__EXERCISE__. Return the entries below precisely, omitting nothing.

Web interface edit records
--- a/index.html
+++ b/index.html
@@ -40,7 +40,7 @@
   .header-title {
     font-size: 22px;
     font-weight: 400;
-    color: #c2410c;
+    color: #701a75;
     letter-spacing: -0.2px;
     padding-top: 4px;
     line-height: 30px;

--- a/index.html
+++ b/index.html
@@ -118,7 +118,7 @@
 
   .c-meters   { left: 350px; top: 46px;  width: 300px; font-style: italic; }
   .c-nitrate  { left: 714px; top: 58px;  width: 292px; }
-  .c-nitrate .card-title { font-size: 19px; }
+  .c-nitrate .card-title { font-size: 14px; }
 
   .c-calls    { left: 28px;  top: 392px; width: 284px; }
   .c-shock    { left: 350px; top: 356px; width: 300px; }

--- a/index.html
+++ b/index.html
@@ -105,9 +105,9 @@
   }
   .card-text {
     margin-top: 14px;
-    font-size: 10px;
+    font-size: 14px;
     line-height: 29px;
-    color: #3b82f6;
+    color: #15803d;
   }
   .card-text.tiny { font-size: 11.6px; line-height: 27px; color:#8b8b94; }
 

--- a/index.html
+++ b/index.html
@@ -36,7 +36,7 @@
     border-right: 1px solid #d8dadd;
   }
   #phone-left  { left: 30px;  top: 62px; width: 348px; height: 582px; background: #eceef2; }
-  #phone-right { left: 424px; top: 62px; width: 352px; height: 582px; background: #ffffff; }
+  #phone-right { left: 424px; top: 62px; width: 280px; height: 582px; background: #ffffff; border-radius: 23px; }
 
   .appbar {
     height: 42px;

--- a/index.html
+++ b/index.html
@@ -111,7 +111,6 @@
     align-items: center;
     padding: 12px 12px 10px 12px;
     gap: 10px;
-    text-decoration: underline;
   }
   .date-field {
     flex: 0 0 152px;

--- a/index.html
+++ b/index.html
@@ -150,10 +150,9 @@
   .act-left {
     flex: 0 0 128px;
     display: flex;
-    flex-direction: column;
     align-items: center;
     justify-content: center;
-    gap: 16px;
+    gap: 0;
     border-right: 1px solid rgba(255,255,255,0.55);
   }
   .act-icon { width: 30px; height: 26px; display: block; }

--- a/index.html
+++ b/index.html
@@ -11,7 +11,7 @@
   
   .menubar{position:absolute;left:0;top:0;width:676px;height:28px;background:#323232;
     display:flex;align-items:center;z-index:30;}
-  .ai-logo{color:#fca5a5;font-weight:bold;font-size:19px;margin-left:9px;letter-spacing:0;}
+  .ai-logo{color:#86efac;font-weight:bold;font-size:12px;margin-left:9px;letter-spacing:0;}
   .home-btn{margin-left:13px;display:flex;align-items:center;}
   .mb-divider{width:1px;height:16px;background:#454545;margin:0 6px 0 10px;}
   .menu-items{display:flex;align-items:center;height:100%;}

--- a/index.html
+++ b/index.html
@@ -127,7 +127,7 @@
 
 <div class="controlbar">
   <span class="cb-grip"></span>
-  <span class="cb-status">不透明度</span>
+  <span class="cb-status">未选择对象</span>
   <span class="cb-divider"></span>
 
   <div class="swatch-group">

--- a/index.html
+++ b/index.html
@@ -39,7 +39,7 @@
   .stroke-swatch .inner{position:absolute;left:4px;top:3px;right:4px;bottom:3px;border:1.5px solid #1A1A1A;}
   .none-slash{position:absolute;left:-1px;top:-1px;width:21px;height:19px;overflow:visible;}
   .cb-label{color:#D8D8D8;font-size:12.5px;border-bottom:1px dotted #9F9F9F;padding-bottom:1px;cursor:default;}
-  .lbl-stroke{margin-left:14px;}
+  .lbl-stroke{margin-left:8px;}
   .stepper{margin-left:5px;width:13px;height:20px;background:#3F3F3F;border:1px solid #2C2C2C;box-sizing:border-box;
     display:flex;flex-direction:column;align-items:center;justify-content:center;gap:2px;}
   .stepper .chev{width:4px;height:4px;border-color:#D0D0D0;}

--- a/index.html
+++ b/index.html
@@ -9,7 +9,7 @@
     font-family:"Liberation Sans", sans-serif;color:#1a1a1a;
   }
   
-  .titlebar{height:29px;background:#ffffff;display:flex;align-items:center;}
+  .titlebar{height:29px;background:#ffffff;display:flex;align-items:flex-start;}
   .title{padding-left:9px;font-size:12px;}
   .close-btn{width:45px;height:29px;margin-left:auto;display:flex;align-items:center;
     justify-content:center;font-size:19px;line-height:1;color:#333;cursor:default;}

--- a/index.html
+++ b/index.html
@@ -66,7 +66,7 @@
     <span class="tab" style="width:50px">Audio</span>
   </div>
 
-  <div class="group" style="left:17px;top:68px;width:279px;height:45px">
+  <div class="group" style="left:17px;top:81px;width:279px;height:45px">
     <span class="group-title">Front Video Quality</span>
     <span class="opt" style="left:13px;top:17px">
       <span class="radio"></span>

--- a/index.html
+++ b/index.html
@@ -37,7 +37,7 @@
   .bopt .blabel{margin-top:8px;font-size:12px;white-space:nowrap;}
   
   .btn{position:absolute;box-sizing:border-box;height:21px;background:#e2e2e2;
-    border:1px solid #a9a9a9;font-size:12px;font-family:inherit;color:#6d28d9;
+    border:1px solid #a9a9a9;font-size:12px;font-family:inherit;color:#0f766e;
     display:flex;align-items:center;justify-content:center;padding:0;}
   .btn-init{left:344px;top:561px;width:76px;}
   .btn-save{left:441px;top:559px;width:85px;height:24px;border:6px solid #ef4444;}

__EXPECTED ANSWER__.
--- a/index.html
+++ b/index.html
@@ -40,7 +40,7 @@
   .header-title {
     font-size: 22px;
     font-weight: 400;
-    color: #c2410c;
+    color: #701a75;
     letter-spacing: -0.2px;
     padding-top: 4px;
     line-height: 30px;

--- a/index.html
+++ b/index.html
@@ -118,7 +118,7 @@
 
   .c-meters   { left: 350px; top: 46px;  width: 300px; font-style: italic; }
   .c-nitrate  { left: 714px; top: 58px;  width: 292px; }
-  .c-nitrate .card-title { font-size: 19px; }
+  .c-nitrate .card-title { font-size: 14px; }
 
   .c-calls    { left: 28px;  top: 392px; width: 284px; }
   .c-shock    { left: 350px; top: 356px; width: 300px; }

--- a/index.html
+++ b/index.html
@@ -105,9 +105,9 @@
   }
   .card-text {
     margin-top: 14px;
-    font-size: 10px;
+    font-size: 14px;
     line-height: 29px;
-    color: #3b82f6;
+    color: #15803d;
   }
   .card-text.tiny { font-size: 11.6px; line-height: 27px; color:#8b8b94; }
 

--- a/index.html
+++ b/index.html
@@ -36,7 +36,7 @@
     border-right: 1px solid #d8dadd;
   }
   #phone-left  { left: 30px;  top: 62px; width: 348px; height: 582px; background: #eceef2; }
-  #phone-right { left: 424px; top: 62px; width: 352px; height: 582px; background: #ffffff; }
+  #phone-right { left: 424px; top: 62px; width: 280px; height: 582px; background: #ffffff; border-radius: 23px; }
 
   .appbar {
     height: 42px;

--- a/index.html
+++ b/index.html
@@ -111,7 +111,6 @@
     align-items: center;
     padding: 12px 12px 10px 12px;
     gap: 10px;
-    text-decoration: underline;
   }
   .date-field {
     flex: 0 0 152px;

--- a/index.html
+++ b/index.html
@@ -150,10 +150,9 @@
   .act-left {
     flex: 0 0 128px;
     display: flex;
-    flex-direction: column;
     align-items: center;
     justify-content: center;
-    gap: 16px;
+    gap: 0;
     border-right: 1px solid rgba(255,255,255,0.55);
   }
   .act-icon { width: 30px; height: 26px; display: block; }

--- a/index.html
+++ b/index.html
@@ -11,7 +11,7 @@
   
   .menubar{position:absolute;left:0;top:0;width:676px;height:28px;background:#323232;
     display:flex;align-items:center;z-index:30;}
-  .ai-logo{color:#fca5a5;font-weight:bold;font-size:19px;margin-left:9px;letter-spacing:0;}
+  .ai-logo{color:#86efac;font-weight:bold;font-size:12px;margin-left:9px;letter-spacing:0;}
   .home-btn{margin-left:13px;display:flex;align-items:center;}
   .mb-divider{width:1px;height:16px;background:#454545;margin:0 6px 0 10px;}
   .menu-items{display:flex;align-items:center;height:100%;}

--- a/index.html
+++ b/index.html
@@ -127,7 +127,7 @@
 
 <div class="controlbar">
   <span class="cb-grip"></span>
-  <span class="cb-status">不透明度</span>
+  <span class="cb-status">未选择对象</span>
   <span class="cb-divider"></span>
 
   <div class="swatch-group">

--- a/index.html
+++ b/index.html
@@ -39,7 +39,7 @@
   .stroke-swatch .inner{position:absolute;left:4px;top:3px;right:4px;bottom:3px;border:1.5px solid #1A1A1A;}
   .none-slash{position:absolute;left:-1px;top:-1px;width:21px;height:19px;overflow:visible;}
   .cb-label{color:#D8D8D8;font-size:12.5px;border-bottom:1px dotted #9F9F9F;padding-bottom:1px;cursor:default;}
-  .lbl-stroke{margin-left:14px;}
+  .lbl-stroke{margin-left:8px;}
   .stepper{margin-left:5px;width:13px;height:20px;background:#3F3F3F;border:1px solid #2C2C2C;box-sizing:border-box;
     display:flex;flex-direction:column;align-items:center;justify-content:center;gap:2px;}
   .stepper .chev{width:4px;height:4px;border-color:#D0D0D0;}

--- a/index.html
+++ b/index.html
@@ -9,7 +9,7 @@
     font-family:"Liberation Sans", sans-serif;color:#1a1a1a;
   }
   
-  .titlebar{height:29px;background:#ffffff;display:flex;align-items:center;}
+  .titlebar{height:29px;background:#ffffff;display:flex;align-items:flex-start;}
   .title{padding-left:9px;font-size:12px;}
   .close-btn{width:45px;height:29px;margin-left:auto;display:flex;align-items:center;
     justify-content:center;font-size:19px;line-height:1;color:#333;cursor:default;}

--- a/index.html
+++ b/index.html
@@ -66,7 +66,7 @@
     <span class="tab" style="width:50px">Audio</span>
   </div>
 
-  <div class="group" style="left:17px;top:68px;width:279px;height:45px">
+  <div class="group" style="left:17px;top:81px;width:279px;height:45px">
     <span class="group-title">Front Video Quality</span>
     <span class="opt" style="left:13px;top:17px">
       <span class="radio"></span>

--- a/index.html
+++ b/index.html
@@ -37,7 +37,7 @@
   .bopt .blabel{margin-top:8px;font-size:12px;white-space:nowrap;}
   
   .btn{position:absolute;box-sizing:border-box;height:21px;background:#e2e2e2;
-    border:1px solid #a9a9a9;font-size:12px;font-family:inherit;color:#6d28d9;
+    border:1px solid #a9a9a9;font-size:12px;font-family:inherit;color:#0f766e;
     display:flex;align-items:center;justify-content:center;padding:0;}
   .btn-init{left:344px;top:561px;width:76px;}
   .btn-save{left:441px;top:559px;width:85px;height:24px;border:6px solid #ef4444;}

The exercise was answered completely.